You start to think, when you’re younger, how important everything is and how things have to go right—your job, your career, your life, your choices, and all of that. Then, after a while, you start to realise that – I’m talking the big picture here – eventually you die, and eventually the sun burns out and the earth is gone, and eventually all the stars and all the planets in the entire universe go, disappear, and nothing is left at all. Nothing – Shakespeare and Beethoven and Michelangelo gone. And you think to yourself that there’s a lot of noise and sound and fury – and where’s it going? It’s not going any place… Now, you can’t actually live your life like that, because if you do you just sit there and – why do anything? Why get up in the morning and do anything? So I think it’s the job of the artist to try and figure out why, given this terrible fact, you want to go on living.
I have no apprehension whatsoever. I've been through this so many times. And I found that one way or the other, your life doesn't change at all. Which is sad, in a way. Because the people love your film... nothing great happens. And people hate your film... nothing terrible happens. Many years ago, I would... I would... a film of mine would open, and it would get great reviews, and I would go down and look at the movie theater. There'd be a line around the block. And when a film is reviled, you open a film and people say "Oh, it's the stupidest thing, it's the worst movie." You think: oh, nobody's going to ever speak to you again. But, it doesn't happen. Nobody cares. You know, they read it and they say "Oh, they hated your film." You care, at the time. But they don't. Nobody else cares. They're not interested. They've got their own lives, and their own problems, and their own shadows on their lungs, and their x-rays. And, you know, they've got their own stuff they're dealing with.... So, I'm just never nervous about it.
"You know, the whole American culture is going down the drain, you can't turn on a television set and see anything, or walk in the street and not find garbage, or neighborhoods that were formerly beautiful now have McDonald's in them, and it's all a part of an enormous degeneration of culture in the United States. People that exist in that culture are forced to make moral decisions all the time about their lives, their occupations, their love-lives, and they make decisions that are commensurate with what's happening to them in this culture, and it's too bad that that's happening because that's what Manhattan is about, that New York used to be such a great city, so wonderful, and it has to fight every day for its survival against the encroachment of all this terrible ugliness that is gradually overcoming all the big cities in America. This ugliness comes from a culture that has no spiritual center, a culture that has money and education, but no sense of being at peace with the world, no sense of purpose in life. They don't know what they're doing, or why they're here.
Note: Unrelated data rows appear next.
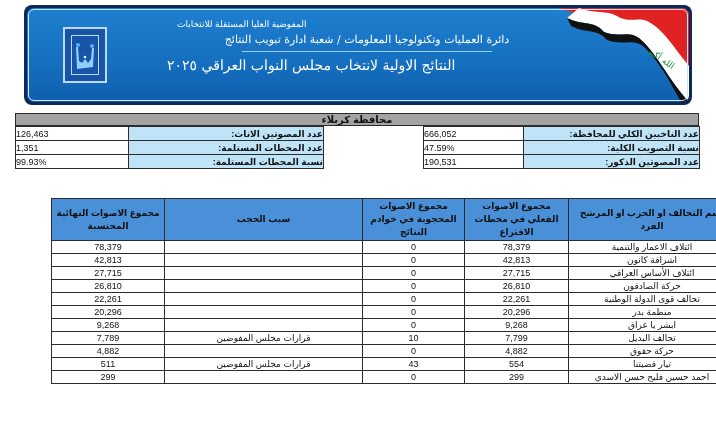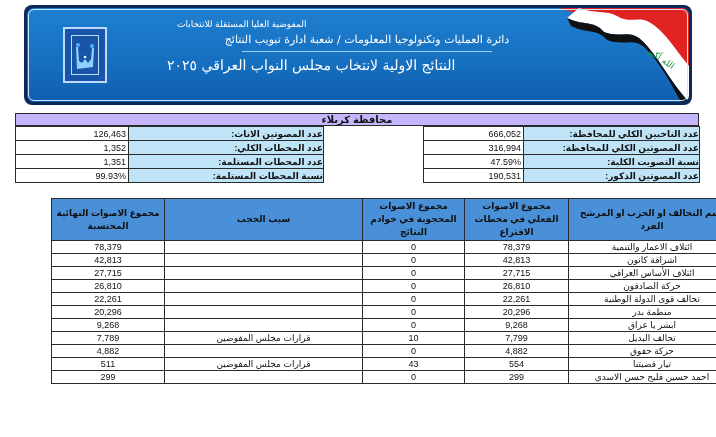--- a/index.html
+++ b/index.html
@@ -15,26 +15,26 @@
     .org-line1 { position: absolute; left: 150px; width: 380px; top: 11px; text-align: left; color: #ffffff; font-size: 9px; font-family: Liberation Sans, sans-serif; }
     .org-line2 { position: absolute; left: 150px; width: 380px; top: 25px; text-align: center; color: #ffffff; font-size: 11px; font-family: "DejaVu Serif", serif; }
     .header-rule { position: absolute; left: 215px; width: 250px; top: 43px; height: 1px; background: #9fd0ff; }
     .main-title { position: absolute; left: 140px; width: 420px; top: 49px; text-align: left; color: #ffffff; font-size: 14px; font-family: "DejaVu Serif", serif; direction: rtl; }
     .flag { position: absolute; right: 0; top: 0; width: 150px; height: 94px; }
 
     
     table { border-collapse: collapse; position: absolute; }
     td, th { border: 1px solid #2b2b2b; padding: 0; font-size: 9px; color: #111; }
 
-    .gov-bar { position: absolute; left: 15px; top: 113px; width: 684px; height: 13px; background: #c4b5fd; border: 1px solid #2b2b2b; box-sizing: border-box; text-align: center; font-size: 10px; font-weight: bold; line-height: 12px; color: #111; }
+    .gov-bar { position: absolute; left: 15px; top: 113px; width: 684px; height: 13px; background: #a3a3a3; border: 1px solid #2b2b2b; box-sizing: border-box; text-align: center; font-size: 10px; font-weight: bold; line-height: 12px; color: #111; }
 
     .summary { top: 126px; width: 684px; left: 15px; table-layout: fixed; }
     .summary td { height: 13px; line-height: 12px; }
     .summary .lbl { background: #bfe3f7; text-align: right; direction: rtl; font-weight: bold; }
-    .summary .val { background: #ffffff; text-align: right; padding-right: 2px; }
+    .summary .val { background: #ffffff; text-align: left; padding-right: 2px; }
     .summary .gap { background: #ffffff; border-top: none; border-bottom: none; }
 
     .results { top: 198px; left: 15px; width: 684px; table-layout: fixed; margin-left: 36px; }
     .results th { background: #4a90d9; height: 41px; font-weight: bold; font-size: 9px; direction: rtl; text-align: center; line-height: 13px; padding: 0 4px; }
     .results td { height: 12px; line-height: 11px; text-align: center; background: #ffffff; }
     .results td.name, .results td.reason { direction: rtl; }
   </style>
 </head>
 <body>
 
@@ -73,27 +73,20 @@
       <col style="width:100px">
       <col style="width:176px">
   </colgroup>
   <tbody>
     <tr>
       <td class="val">126,463</td>
       <td class="lbl">عدد المصوتين الاناث:</td>
       <td class="gap"></td>
       <td class="val">666,052</td>
       <td class="lbl">عدد الناخبين الكلي للمحافظة:</td>
-    </tr>
-    <tr>
-      <td class="val">1,352</td>
-      <td class="lbl">عدد المحطات الكلي:</td>
-      <td class="gap"></td>
-      <td class="val">316,994</td>
-      <td class="lbl">عدد المصوتين الكلي للمحافظة:</td>
     </tr>
     <tr>
       <td class="val">1,351</td>
       <td class="lbl">عدد المحطات المستلمة:</td>
       <td class="gap"></td>
       <td class="val">47.59%</td>
       <td class="lbl">نسبة التصويت الكلية:</td>
     </tr>
     <tr>
       <td class="val">99.93%</td>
They have no religious center, they have no philosophical center, and so they act, they do what's expedient at the moment. They have no long view of society. They only have the view of quick money, and kill the pain of the moment, and so instead of dealing with the real problems that exist, that are complicated, they sweep them under the rug by turning on the television set, or taking cocaine, or doing many things that enable them to escape confrontation with the unpleasant realities of the world."